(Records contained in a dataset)
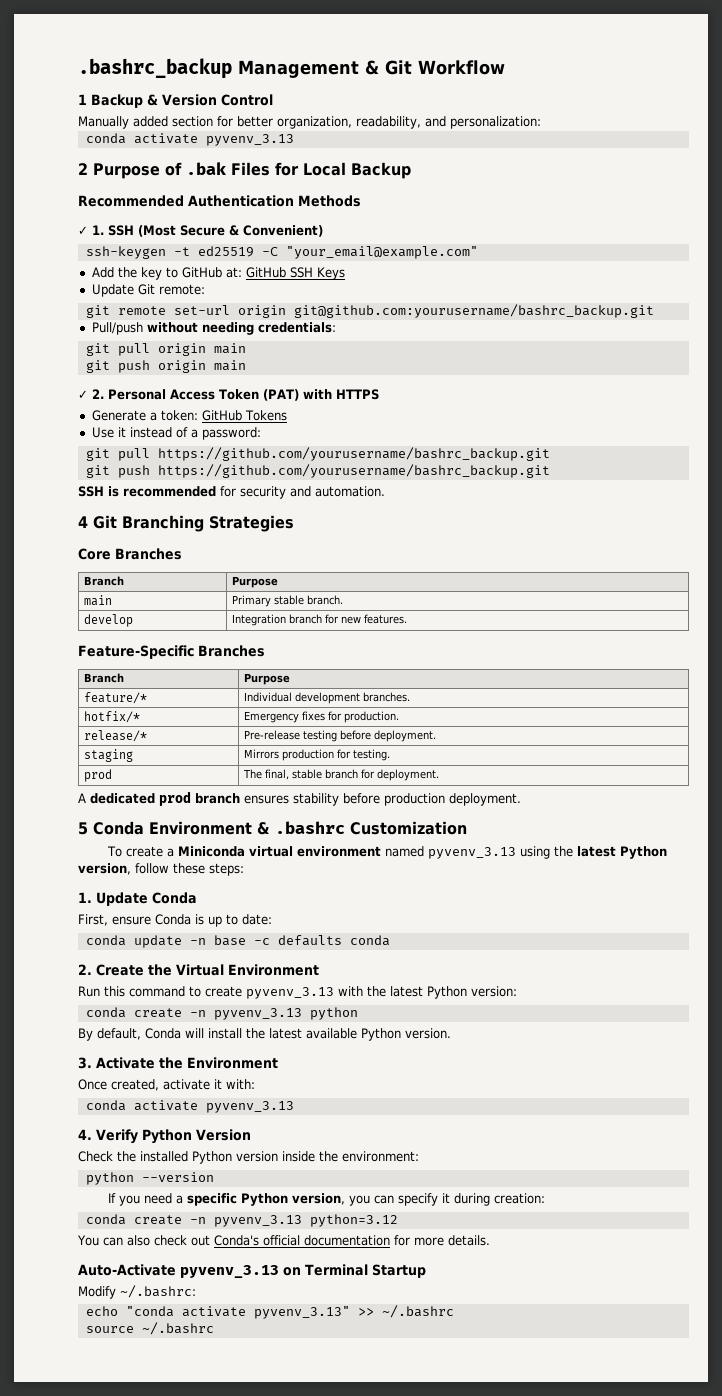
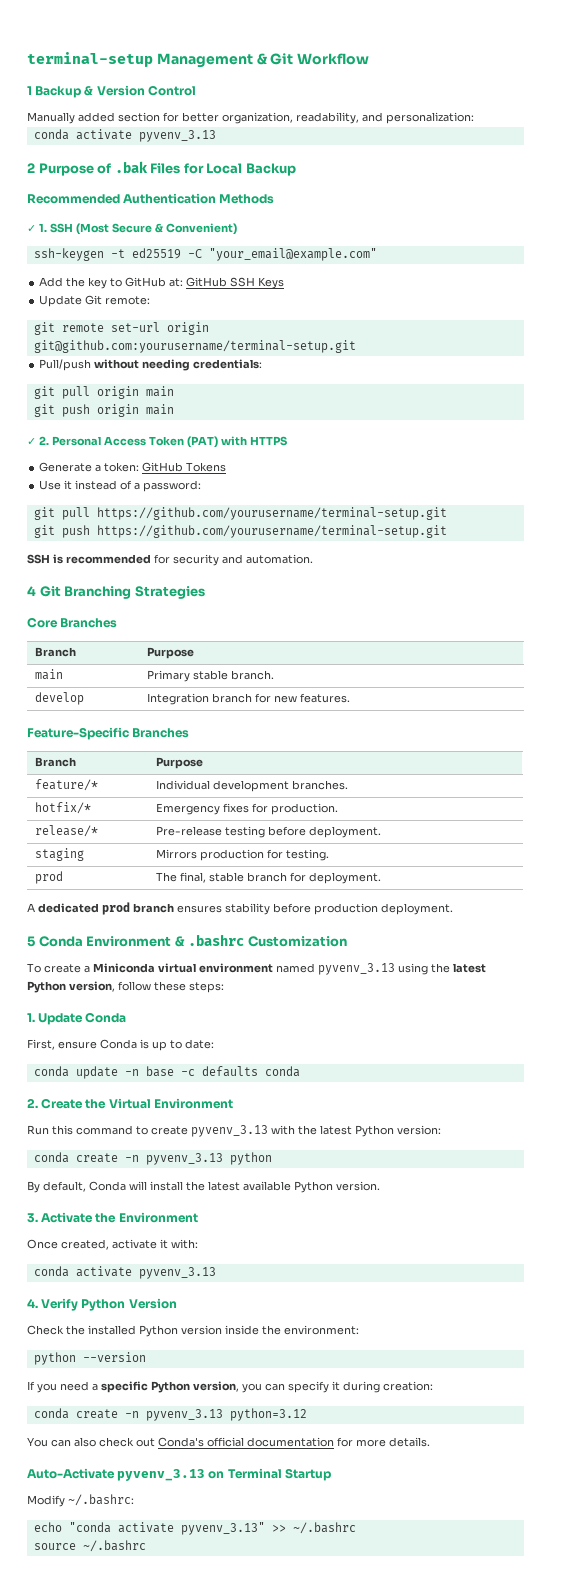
- .bashrc_backup Management & Git Workflow
+ terminal-setup Management & Git Workflow
- git remote set-url origin git@github.com:yourusername/bashrc_backup.git
+ git remote set-url origin git@github.com:yourusername/terminal-setup.git
- git pull https://github.com/yourusername/bashrc_backup.git
- git push https://github.com/yourusername/bashrc_backup.git
+ git pull https://github.com/yourusername/terminal-setup.git
+ git push https://github.com/yourusername/terminal-setup.git

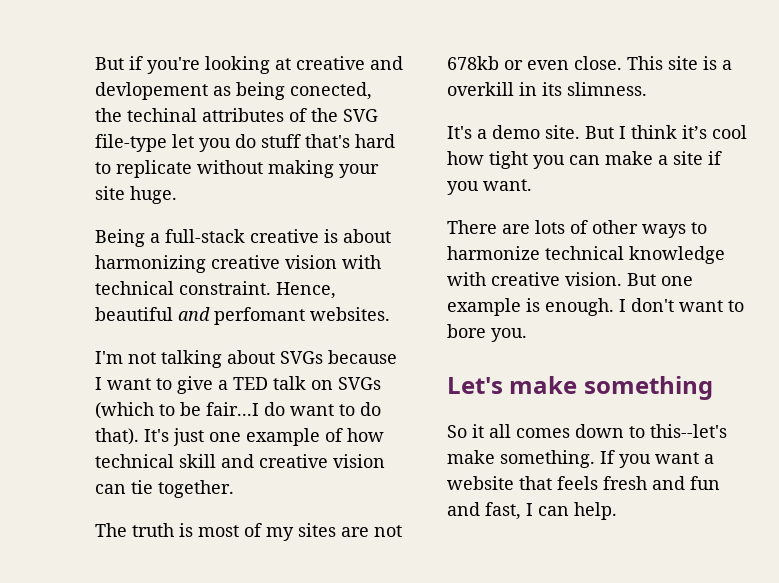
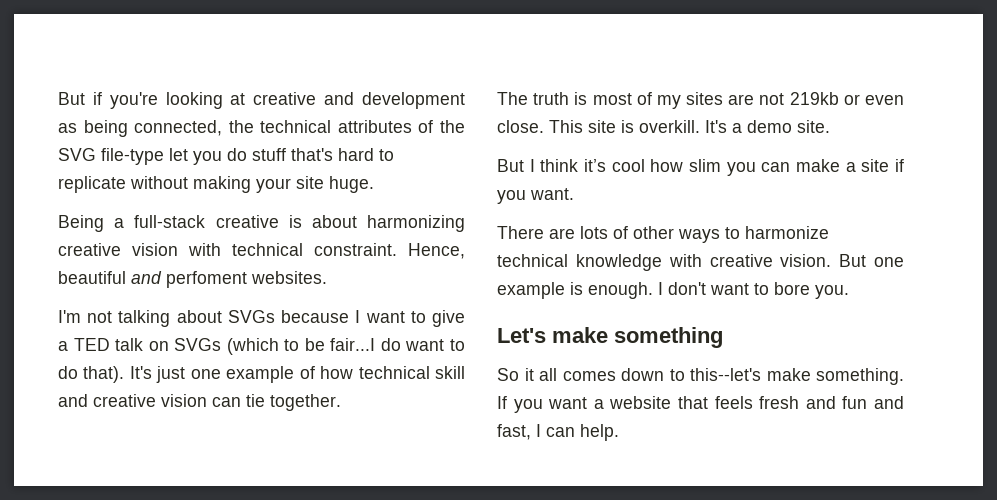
- But if you're looking at creative and devlopement as being conected, the techinal attributes of the SVG file-type let you do stuff that's hard to replicate without making your site huge.
+ But if you're looking at creative and development as being connected, the technical attributes of the SVG file-type let you do stuff that's hard to replicate without making your site huge.
- Hence, beautiful and perfomant websites.
+ Hence, beautiful and perfoment websites.
- The truth is most of my sites are not 678kb or even close.
+ The truth is most of my sites are not 219kb or even close.
- This site is a overkill in its slimness.
- It's a demo site. But I think it’s cool how tight you can make a site if you want.
+ This site is overkill. It's a demo site.
+ But I think it’s cool how slim you can make a site if you want.

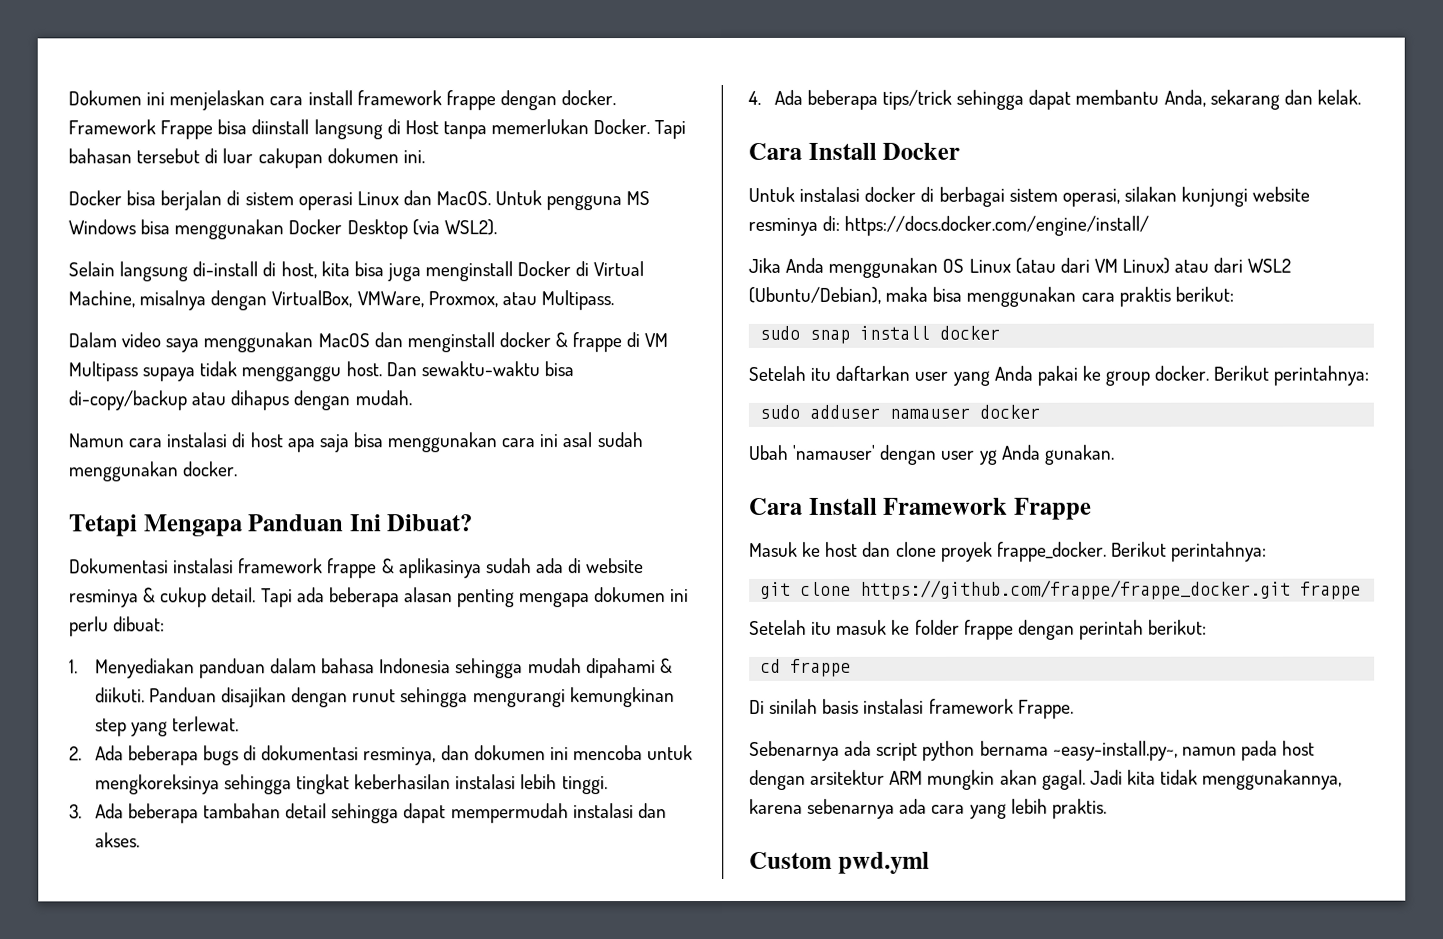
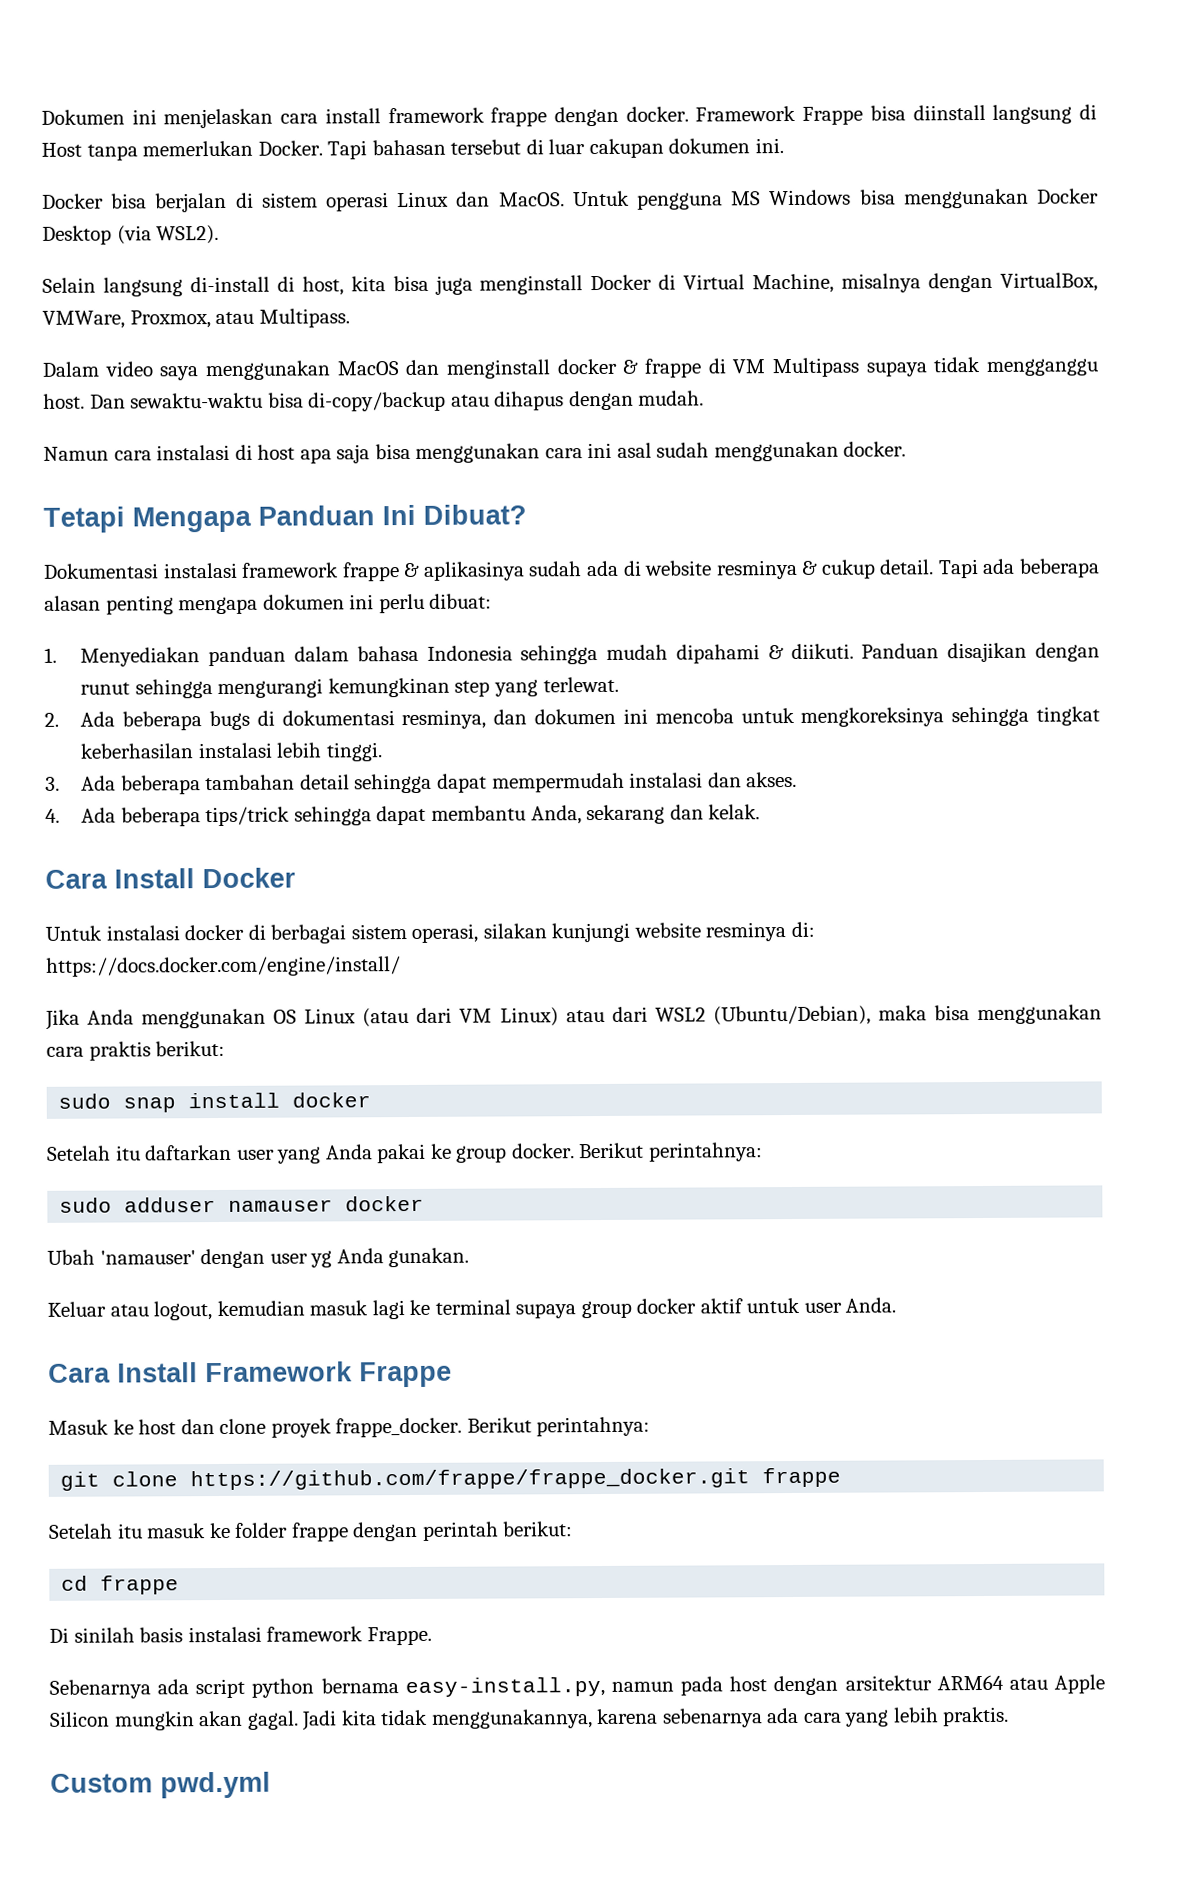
+ Keluar atau logout, kemudian masuk lagi ke terminal supaya group docker aktif untuk user Anda.
- Sebenarnya ada script python bernama ~easy-install.py~, namun pada host dengan arsitektur ARM mungkin akan gagal.
+ Sebenarnya ada script python bernama easy-install.py, namun pada host dengan arsitektur ARM64 atau Apple Silicon mungkin akan gagal.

_WHAT THE TASK ASKS_
Using the entries, return every line where the word "akan" can be found.

_REPLY_
- Sebenarnya ada script python bernama ~easy-install.py~, namun pada host dengan arsitektur ARM mungkin akan gagal.
+ Sebenarnya ada script python bernama easy-install.py, namun pada host dengan arsitektur ARM64 atau Apple Silicon mungkin akan gagal.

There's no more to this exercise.